# Aim of the task
Retype exactly the lines of the listing below from the one with "shipping: none -> 30.00" through the last, both included, and leave every picture out.

# Data shown
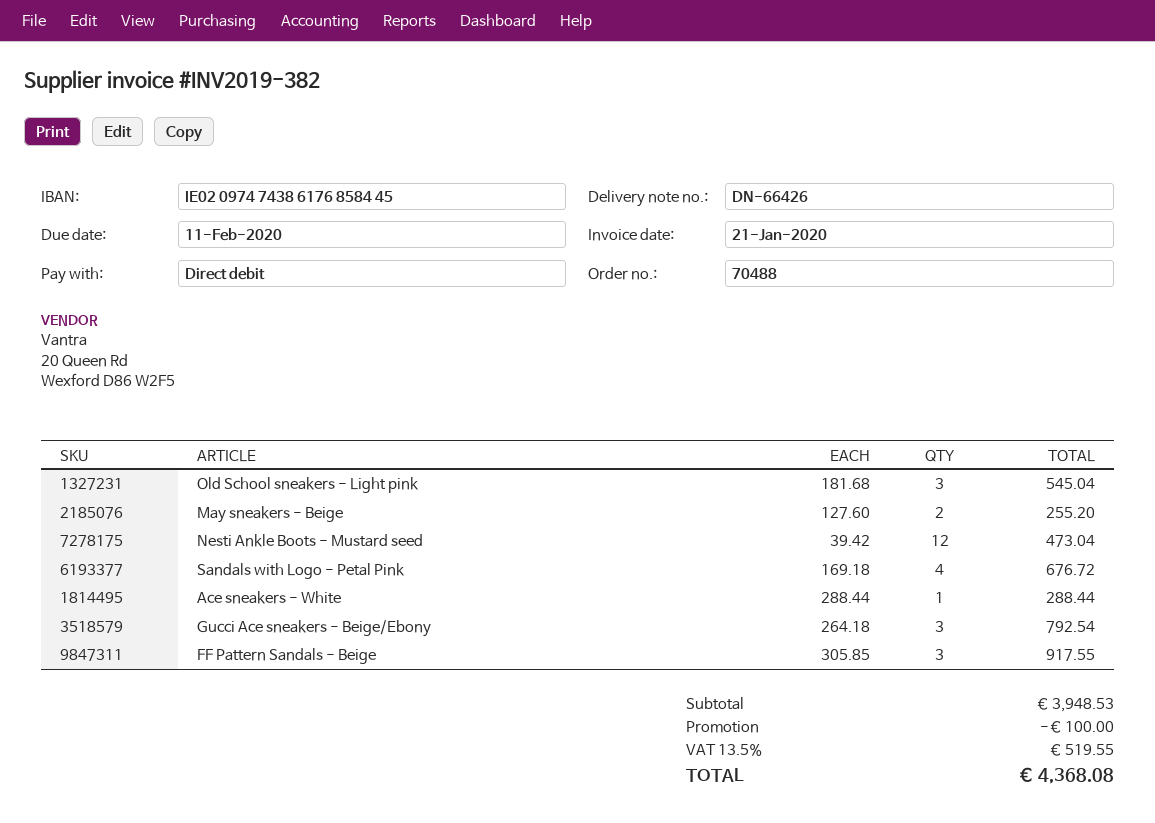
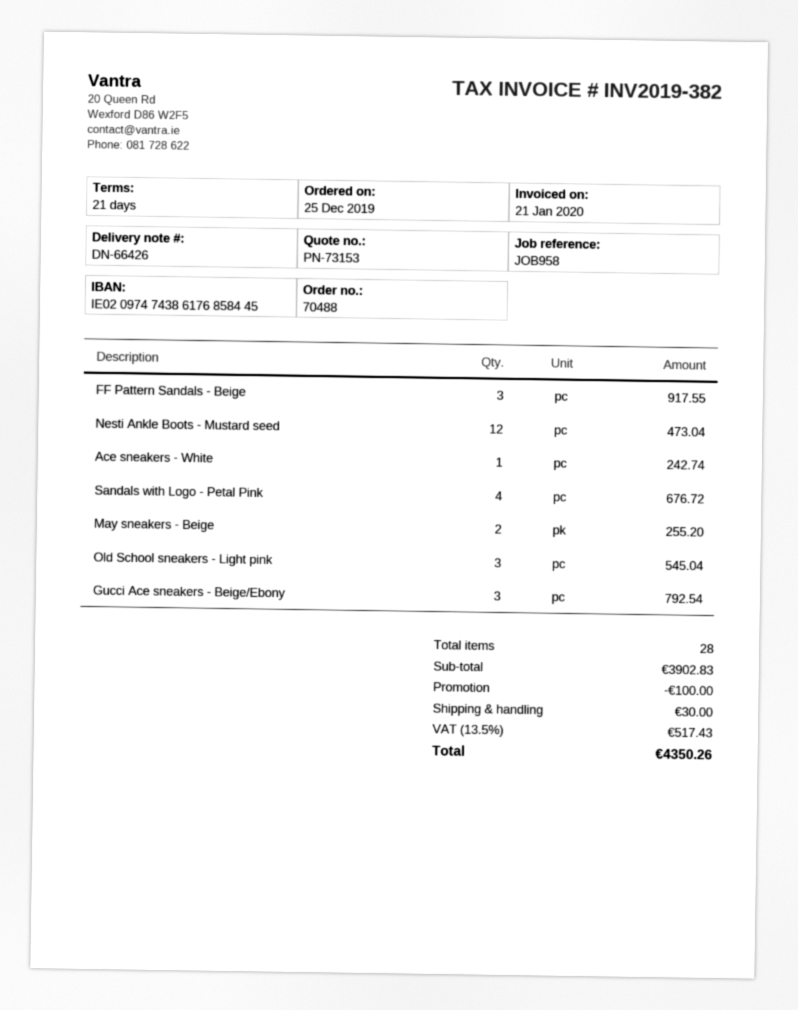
Ace sneakers - White: 1 for 288.44 -> 1 for 242.74
subtotal: 3948.53 -> 3902.83
shipping: none -> 30.00
tax: 13.5% = 519.55 -> 13.5% = 517.43
total: 4368.08 -> 4350.26

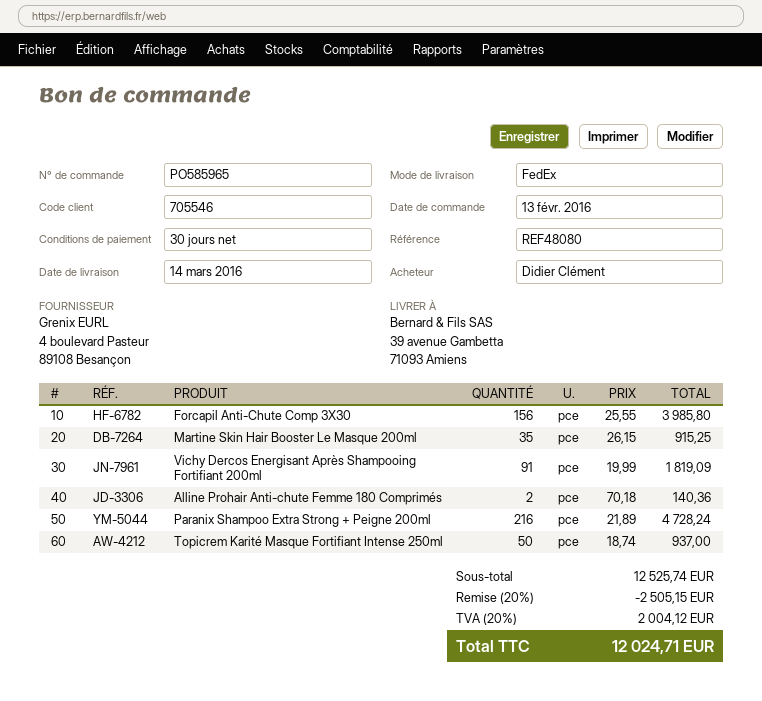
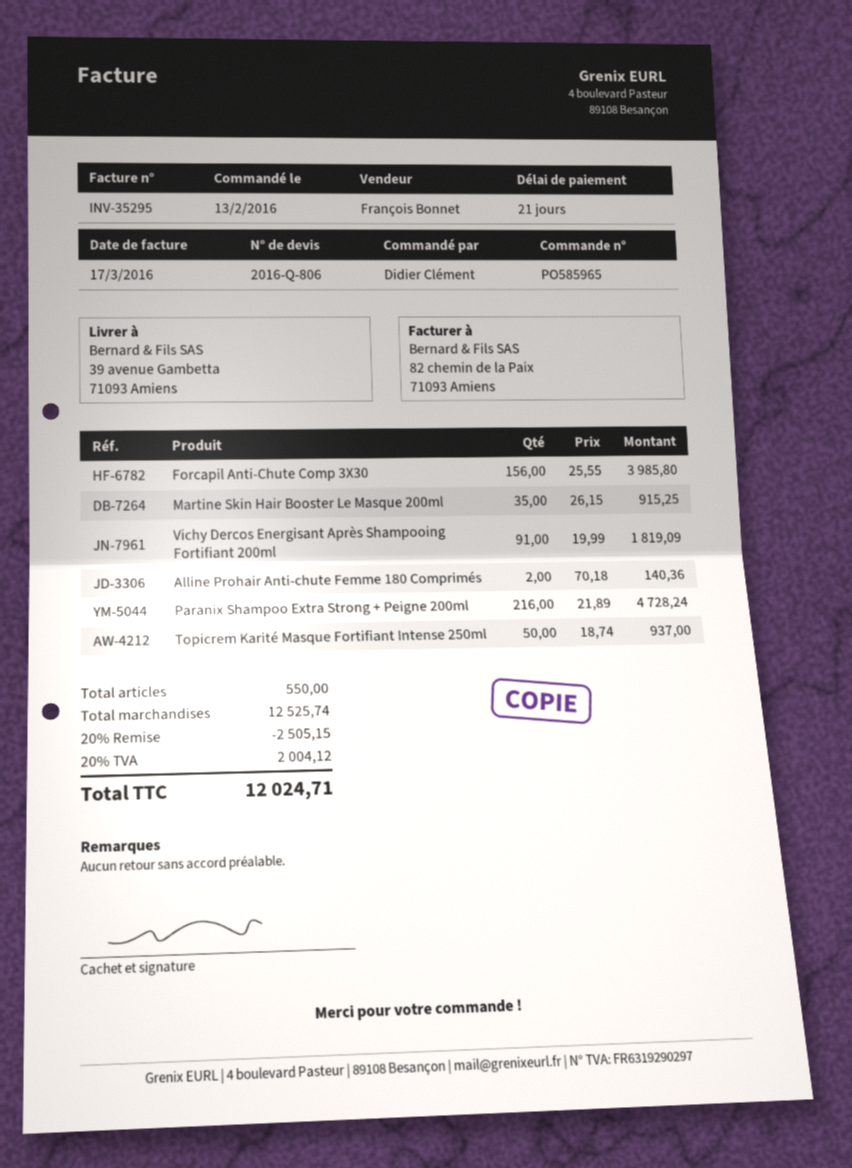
payment terms: 30 days -> 21 days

# Exercise result
shipping: none -> 30.00
tax: 13.5% = 519.55 -> 13.5% = 517.43
total: 4368.08 -> 4350.26

payment terms: 30 days -> 21 days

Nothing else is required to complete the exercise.